Required action | Could you retype, exactly as written, every line from the top of the records through the line that contains "(209, 393) none"?

Record set |
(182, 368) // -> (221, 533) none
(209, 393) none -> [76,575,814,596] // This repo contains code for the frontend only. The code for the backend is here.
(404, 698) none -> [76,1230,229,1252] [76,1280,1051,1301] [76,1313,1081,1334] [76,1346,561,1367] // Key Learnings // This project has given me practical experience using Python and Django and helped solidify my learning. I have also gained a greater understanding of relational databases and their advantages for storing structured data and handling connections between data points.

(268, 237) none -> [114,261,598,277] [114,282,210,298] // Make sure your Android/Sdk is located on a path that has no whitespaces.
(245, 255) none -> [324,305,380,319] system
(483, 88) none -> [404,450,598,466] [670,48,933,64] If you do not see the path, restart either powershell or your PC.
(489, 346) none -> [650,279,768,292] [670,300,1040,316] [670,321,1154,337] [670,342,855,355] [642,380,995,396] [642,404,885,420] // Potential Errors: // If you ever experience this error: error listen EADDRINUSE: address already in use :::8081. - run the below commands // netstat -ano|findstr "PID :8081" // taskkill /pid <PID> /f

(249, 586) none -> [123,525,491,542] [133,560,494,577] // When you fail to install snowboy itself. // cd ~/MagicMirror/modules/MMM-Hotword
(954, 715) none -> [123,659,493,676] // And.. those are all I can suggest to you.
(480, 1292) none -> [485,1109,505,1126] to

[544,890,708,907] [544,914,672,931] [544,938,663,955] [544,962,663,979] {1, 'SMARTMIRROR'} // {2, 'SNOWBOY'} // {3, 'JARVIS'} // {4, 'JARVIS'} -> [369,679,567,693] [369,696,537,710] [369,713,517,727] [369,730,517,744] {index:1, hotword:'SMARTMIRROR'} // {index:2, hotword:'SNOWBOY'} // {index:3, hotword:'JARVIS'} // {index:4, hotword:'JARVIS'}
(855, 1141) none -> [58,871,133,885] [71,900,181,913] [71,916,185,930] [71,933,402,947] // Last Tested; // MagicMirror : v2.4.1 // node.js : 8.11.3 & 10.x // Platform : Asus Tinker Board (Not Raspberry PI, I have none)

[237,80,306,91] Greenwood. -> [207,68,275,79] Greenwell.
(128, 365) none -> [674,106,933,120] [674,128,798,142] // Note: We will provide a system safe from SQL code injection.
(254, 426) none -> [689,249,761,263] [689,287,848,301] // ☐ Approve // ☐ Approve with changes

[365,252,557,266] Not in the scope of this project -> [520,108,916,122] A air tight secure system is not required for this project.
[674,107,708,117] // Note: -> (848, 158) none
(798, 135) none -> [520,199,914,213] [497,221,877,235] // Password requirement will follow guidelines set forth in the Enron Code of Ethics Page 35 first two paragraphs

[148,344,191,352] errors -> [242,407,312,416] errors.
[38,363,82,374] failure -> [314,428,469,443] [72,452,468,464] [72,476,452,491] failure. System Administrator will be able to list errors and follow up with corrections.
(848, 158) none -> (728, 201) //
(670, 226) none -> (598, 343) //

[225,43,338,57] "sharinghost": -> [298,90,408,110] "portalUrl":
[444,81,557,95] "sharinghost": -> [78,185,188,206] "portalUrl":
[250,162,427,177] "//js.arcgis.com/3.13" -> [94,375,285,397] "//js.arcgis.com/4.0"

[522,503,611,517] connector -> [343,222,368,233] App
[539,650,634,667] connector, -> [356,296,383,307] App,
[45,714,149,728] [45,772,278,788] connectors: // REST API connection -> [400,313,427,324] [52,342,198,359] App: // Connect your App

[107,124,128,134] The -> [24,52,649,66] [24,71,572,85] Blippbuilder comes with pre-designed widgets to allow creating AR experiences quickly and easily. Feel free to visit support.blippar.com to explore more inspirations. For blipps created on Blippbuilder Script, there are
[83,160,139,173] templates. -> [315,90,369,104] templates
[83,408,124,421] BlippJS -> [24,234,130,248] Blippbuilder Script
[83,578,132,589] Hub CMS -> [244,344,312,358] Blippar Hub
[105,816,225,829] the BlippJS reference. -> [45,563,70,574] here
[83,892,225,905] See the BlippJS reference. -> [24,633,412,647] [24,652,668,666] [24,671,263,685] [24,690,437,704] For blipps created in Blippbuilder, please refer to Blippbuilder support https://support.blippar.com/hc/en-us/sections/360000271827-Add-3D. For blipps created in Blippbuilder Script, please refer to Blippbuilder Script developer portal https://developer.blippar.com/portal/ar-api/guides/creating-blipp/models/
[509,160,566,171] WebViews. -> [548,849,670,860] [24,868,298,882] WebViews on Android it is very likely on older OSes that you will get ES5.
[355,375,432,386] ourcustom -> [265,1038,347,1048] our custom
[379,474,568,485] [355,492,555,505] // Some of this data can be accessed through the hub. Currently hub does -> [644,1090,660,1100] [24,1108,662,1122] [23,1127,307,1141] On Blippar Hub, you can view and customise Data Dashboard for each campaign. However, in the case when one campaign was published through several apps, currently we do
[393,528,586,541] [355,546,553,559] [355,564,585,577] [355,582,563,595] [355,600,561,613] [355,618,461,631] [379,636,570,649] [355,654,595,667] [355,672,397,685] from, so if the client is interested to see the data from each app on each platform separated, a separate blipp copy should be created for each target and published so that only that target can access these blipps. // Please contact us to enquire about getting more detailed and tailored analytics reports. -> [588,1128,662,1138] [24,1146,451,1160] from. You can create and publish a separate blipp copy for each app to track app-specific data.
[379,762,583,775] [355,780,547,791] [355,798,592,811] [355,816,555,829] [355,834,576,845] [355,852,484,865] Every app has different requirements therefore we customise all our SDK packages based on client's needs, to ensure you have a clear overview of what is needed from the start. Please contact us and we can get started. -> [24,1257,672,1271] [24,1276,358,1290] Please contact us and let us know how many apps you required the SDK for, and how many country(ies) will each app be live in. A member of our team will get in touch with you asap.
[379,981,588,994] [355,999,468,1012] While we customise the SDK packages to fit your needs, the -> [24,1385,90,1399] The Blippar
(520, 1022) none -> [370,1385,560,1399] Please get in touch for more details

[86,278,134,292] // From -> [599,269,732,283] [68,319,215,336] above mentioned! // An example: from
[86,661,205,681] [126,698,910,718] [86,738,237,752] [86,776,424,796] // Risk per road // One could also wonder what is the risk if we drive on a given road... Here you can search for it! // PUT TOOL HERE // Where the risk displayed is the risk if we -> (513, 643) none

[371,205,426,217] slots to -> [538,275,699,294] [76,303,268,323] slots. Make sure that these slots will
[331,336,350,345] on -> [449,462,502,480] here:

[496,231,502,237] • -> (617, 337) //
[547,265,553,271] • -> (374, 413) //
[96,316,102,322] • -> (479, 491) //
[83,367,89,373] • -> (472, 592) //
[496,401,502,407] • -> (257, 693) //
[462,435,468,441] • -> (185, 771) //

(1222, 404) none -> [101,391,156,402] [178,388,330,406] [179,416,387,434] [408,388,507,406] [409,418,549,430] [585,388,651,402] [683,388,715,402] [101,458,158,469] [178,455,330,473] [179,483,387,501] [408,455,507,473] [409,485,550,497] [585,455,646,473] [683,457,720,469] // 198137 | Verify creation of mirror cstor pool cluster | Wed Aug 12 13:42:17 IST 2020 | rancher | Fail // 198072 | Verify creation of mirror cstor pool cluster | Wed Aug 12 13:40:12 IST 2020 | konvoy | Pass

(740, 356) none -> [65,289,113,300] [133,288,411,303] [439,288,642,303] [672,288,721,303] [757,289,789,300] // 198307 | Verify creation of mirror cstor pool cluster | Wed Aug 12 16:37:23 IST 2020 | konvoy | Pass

Answer to the exercise |
(182, 368) // -> (221, 533) none
(209, 393) none -> [76,575,814,596] // This repo contains code for the frontend only. The code for the backend is here.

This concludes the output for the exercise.